Re: Call a member function only if it exists
On Jan 1, 12:05 pm, Jens Breitbart <jbreitb...@gmail.com> wrote:
Hi,
I wrote a framework, which uses callback functions. Currently all
classes used with the framework have to implement the callback
function. I would like to define a default behavior for all classes,
that do not implement the function. I am aware that this could easily
be done, by defining a base class and require that all classes used
with the framework inherit for this base class, but I would prefer to
do this without inheritance. The code I have in mind looks similar to
the one below, but I failed to write the caller template.
void f () {
// default behavior
}
struct A {
void f () {
// special behavior for objects of type A
}
};
struct B {
};
int main () {
A a;
B b;
//caller<A>::f(a); // should call a.f()
//caller<B>::f(b); // should call f()
return 0;
}
Any suggestion how to solve the problem would be highly appreciated.
Regards,
Jens
To do this in general would require C++ to have introspection.

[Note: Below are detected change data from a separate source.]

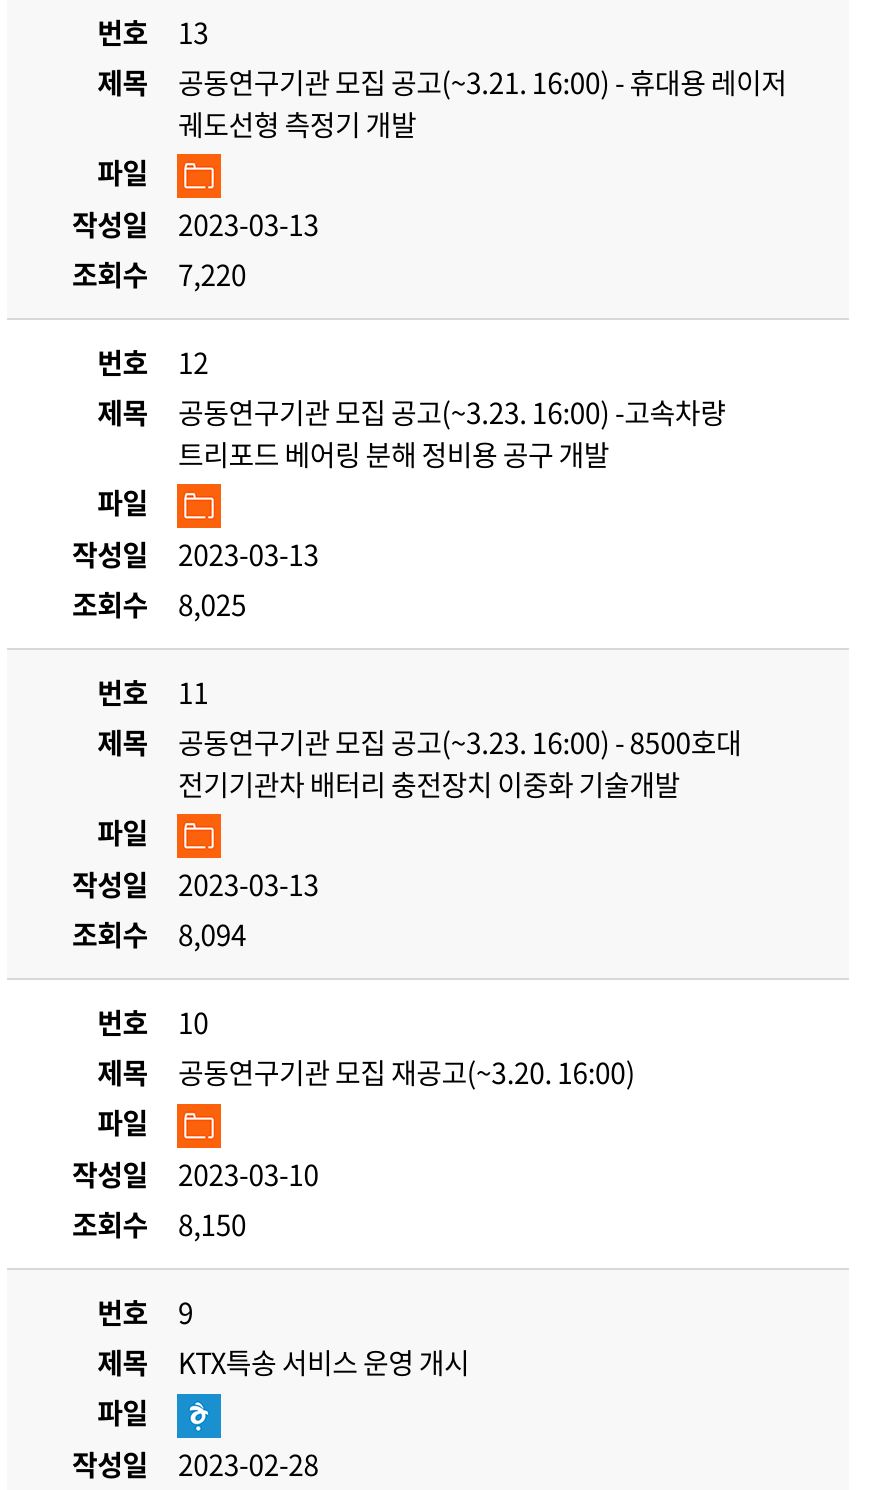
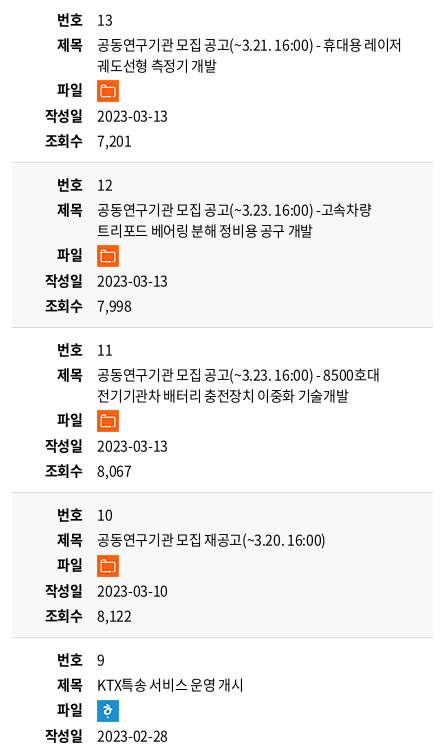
- 조회수 7,220
+ 조회수 7,201

- 조회수 8,025
+ 조회수 7,998

- 조회수 8,094
+ 조회수 8,067

- 조회수 8,150
+ 조회수 8,122
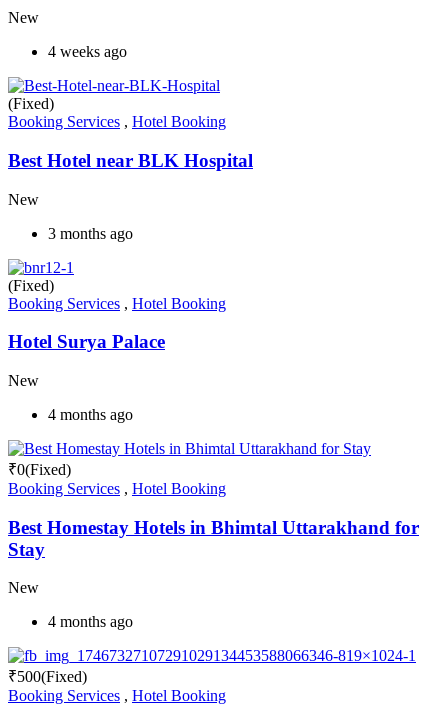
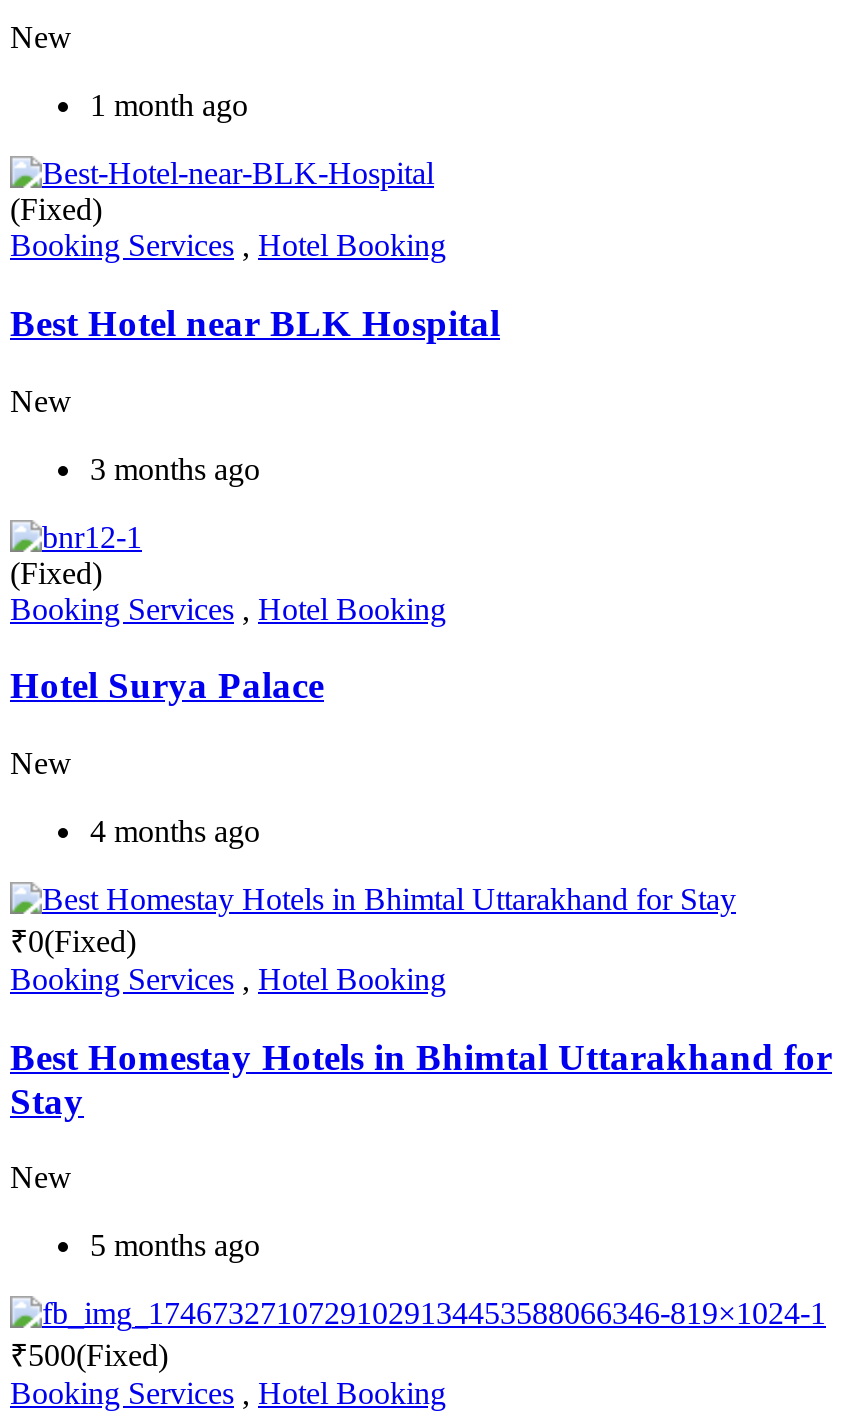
- 4 weeks ago
+ 1 month ago

- 4 months ago
+ 5 months ago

Here is
one way that doesn't require inheritance, but still not very elegant:
template<class T> has_f{
enum{value=false};
};
template<class T,bool>
struct caller_imp{
static void f_(T const&){
::f();
}
};
template<class T,bool>
struct caller_imp<T,true>{
static void f_(T const&arg){
arg.f();
}
};
template<class T>
struct caller<T,true>{
void f(T const&arg){
caller_imp<T,has_f<T>::value>::f(arg);
}
};
then for those classes that implement f()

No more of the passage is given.